Eey gidi kom yolları…
Hacan hava acardi çayır kesmek zamani…
Emicekalarun omuzinda kerenti, arkada karilari,
karilarun arkasinda erzak çuvali
omuzinin bi tarafinda emicekanun ceketi,
bi tarafinda ipe dolanmiş kazuk..
Medeniyetun emicekalarun kafasini teğet geçtuği zamanlar.
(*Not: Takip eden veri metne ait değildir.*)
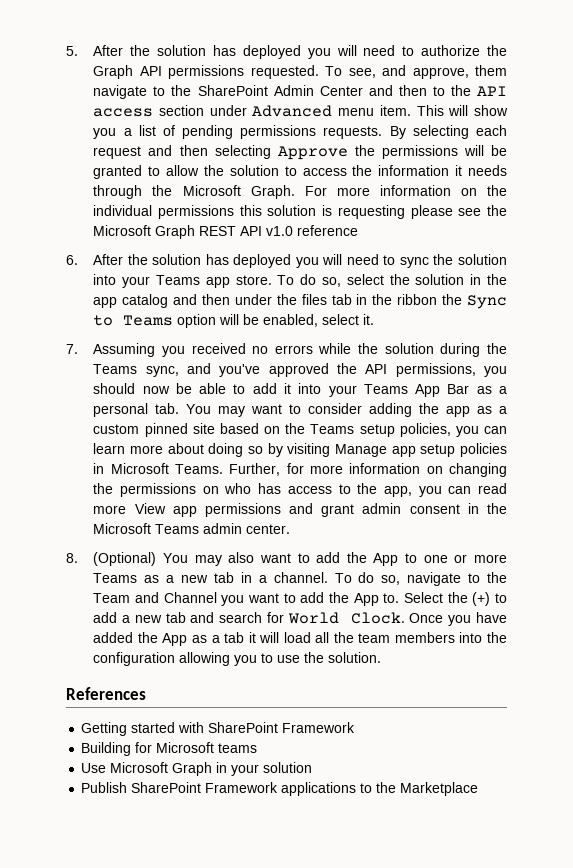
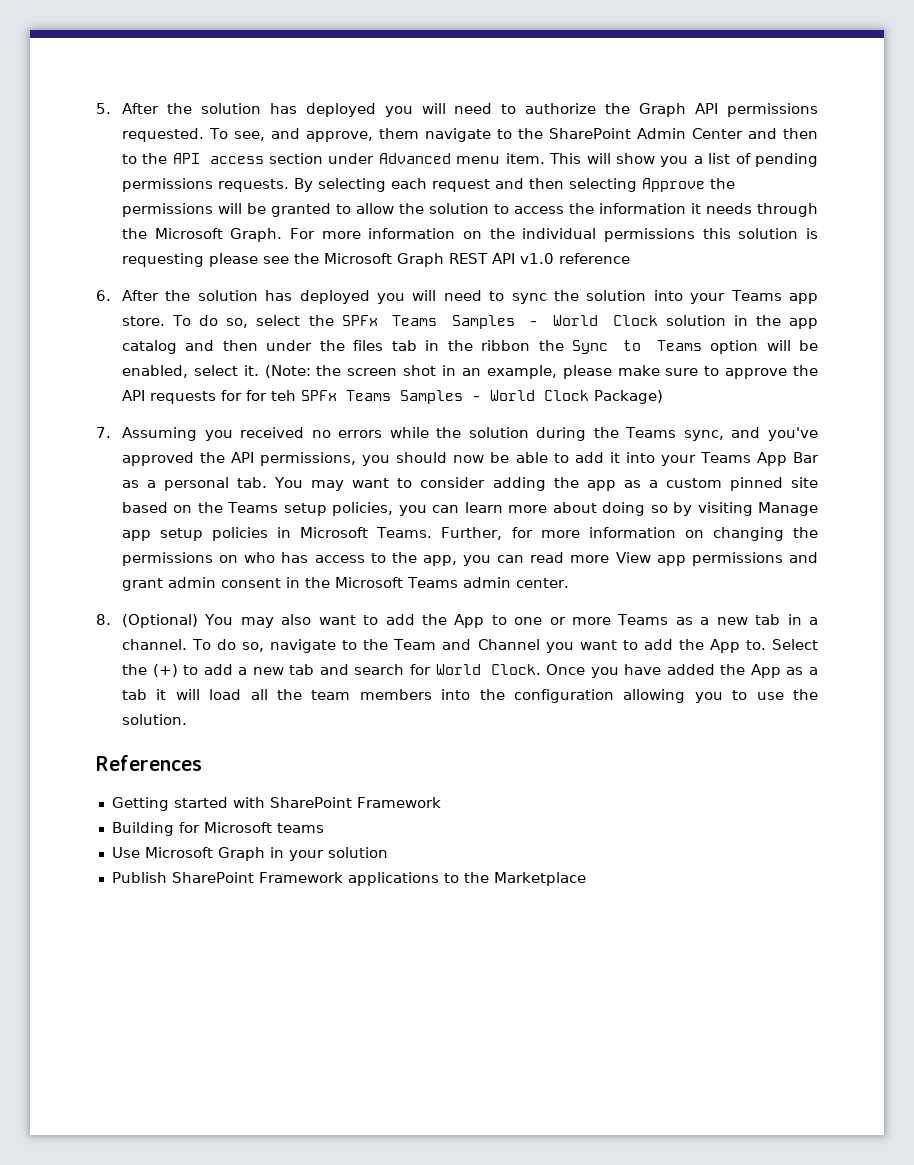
(410, 279) none -> [341,315,658,329] SPFx Teams Samples - World Clock
(375, 319) none -> [264,365,818,379] [121,390,663,404] (Note: the screen shot in an example, please make sure to approve the API requests for for teh SPFx Teams Samples - World Clock Package)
yavaş yurumeyecesun, kaynanan komda bekler.
kimsenun gelini geçmeyecek seni.
En oğine onun gelini gelecek, yariş ati gibi.
Çecuğiduk o zamanlar, peykanam ile koma çikarduk.
Arada köyden sepete kor armut getururdiler.
Bira batiç, biraz ğalaticca. Haaaa unutmadan… bi şişe da gazyaği, idare lambasina.
Ne mubarek bi alet idi idare lambasi;
komun tahta aralarindan bira rozgar girdi mi vaybeniye başlardi…….
Bi o yana bi bu yana hacan yağmur yağardi sizdururdi hartomalar.
Tam da benum yatağuma damlardi.
Ey gidi gülişan peykanam; kalkardi,
bir kiloluk tariş zeytinyaği tenekesi var idi; usti telden sapli,
damlayan yere oni asardi.
Yağmur yağdimi çok, tezden dolar da taşardi.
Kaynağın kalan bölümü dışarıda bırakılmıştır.